Got this working @XiangyuFan17

At a minimum, each Delta Lake, Hive or Hudi object storage catalog file must set the hive.metastore configuration property to define the type of metastore to use. Iceberg catalogs instead use the iceberg.catalog.type configuration property to define the type of metastore to use.

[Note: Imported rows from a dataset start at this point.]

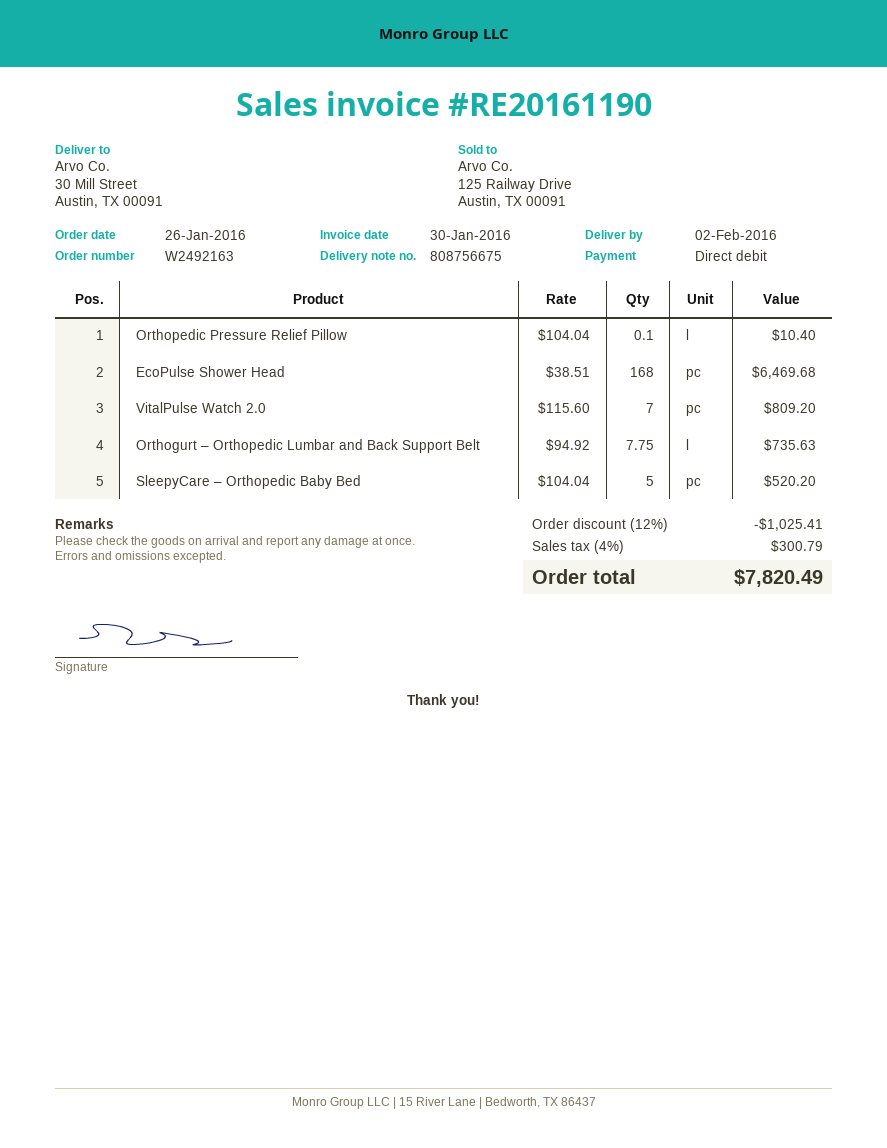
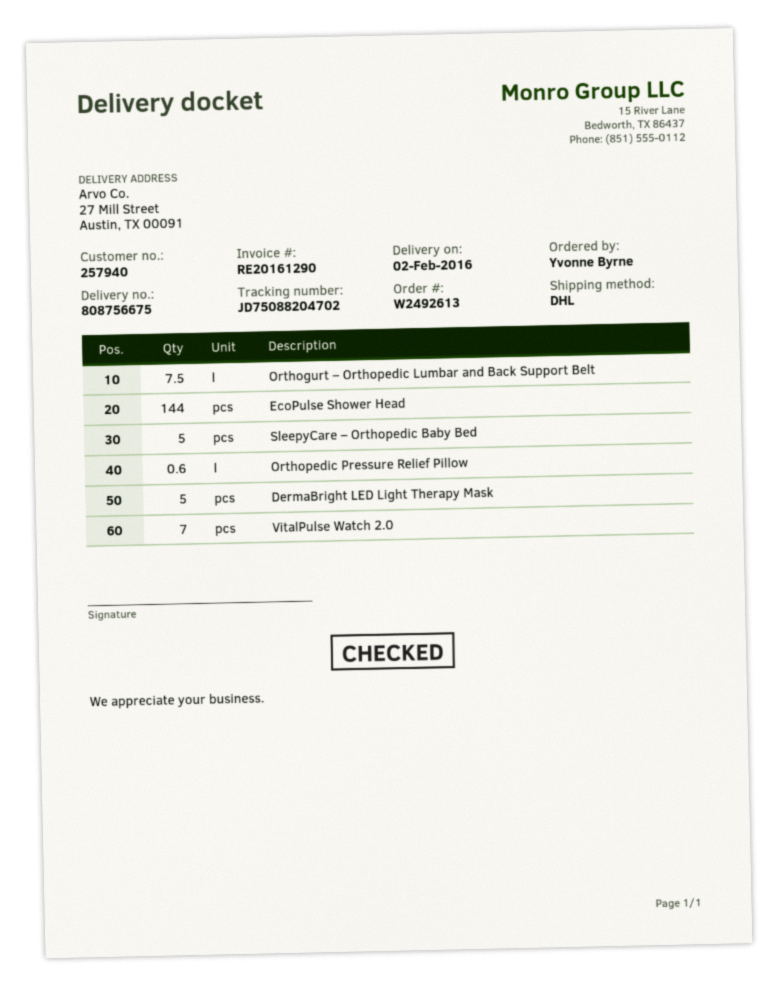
order number: W2492163 -> W2492613
invoice number: RE20161190 -> RE20161290
ship to: 30 Mill Street, Austin, TX 00091 -> 27 Mill Street, Austin, TX 00091
Orthopedic Pressure Relief Pillow: 0.1 -> 0.6
EcoPulse Shower Head: 168 -> 144
Orthogurt – Orthopedic Lumbar and Back Support Belt: 7.75 -> 7.5
DermaBright LED Light Therapy Mask: none -> 5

Go through this carefully : https://trino.io/docs/current/object-storage/metastores.html#hive-thrift-metastore

For hive

  hive: |
    connector.name=hive
    hive.metastore=thrift
    fs.native-s3.enabled=true
    hive.metastore.uri=thrift://hive.spark:9083

For me The below configuration worked

  iceberg: |
    connector.name=iceberg
    fs.native-s3.enabled=true
    iceberg.catalog.type=hive_metastore
    hive.metastore.uri=thrift://hive.spark:9083
    iceberg.file-format=orc
    iceberg.compression-codec=zstd
    hive.orc.bloom-filters.enabled=true
rvishureddy commented 1 month ago

If you are using thrift protocol do as above

But if you are using http or https read the respective Sections in the above link provided.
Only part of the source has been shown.